Task: Find and return every line of the data that contains the word "date".

(Edit tracking data)
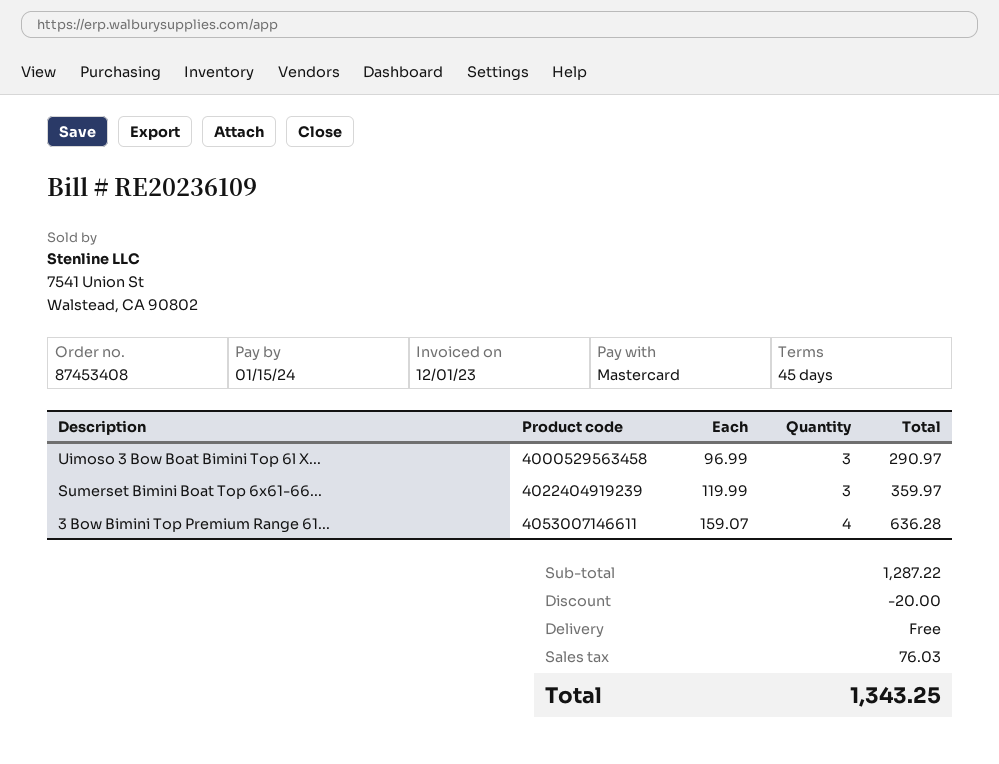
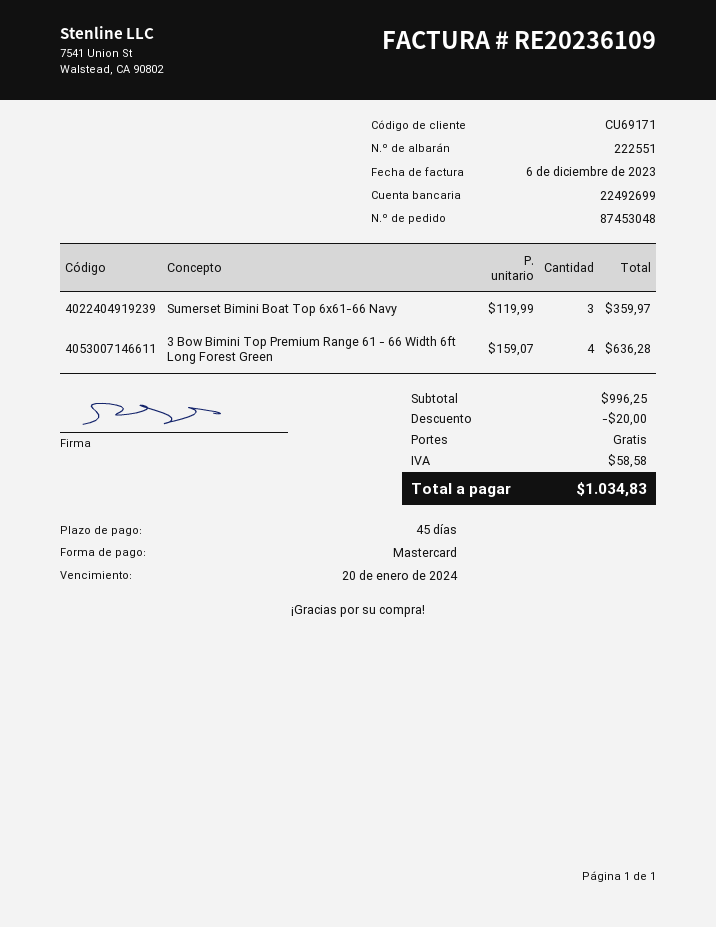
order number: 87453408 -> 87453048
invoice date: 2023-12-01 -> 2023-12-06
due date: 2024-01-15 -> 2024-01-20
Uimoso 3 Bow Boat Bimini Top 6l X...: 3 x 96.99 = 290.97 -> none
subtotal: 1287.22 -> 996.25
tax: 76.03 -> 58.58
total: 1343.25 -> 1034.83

Answer to this problem:
invoice date: 2023-12-01 -> 2023-12-06
due date: 2024-01-15 -> 2024-01-20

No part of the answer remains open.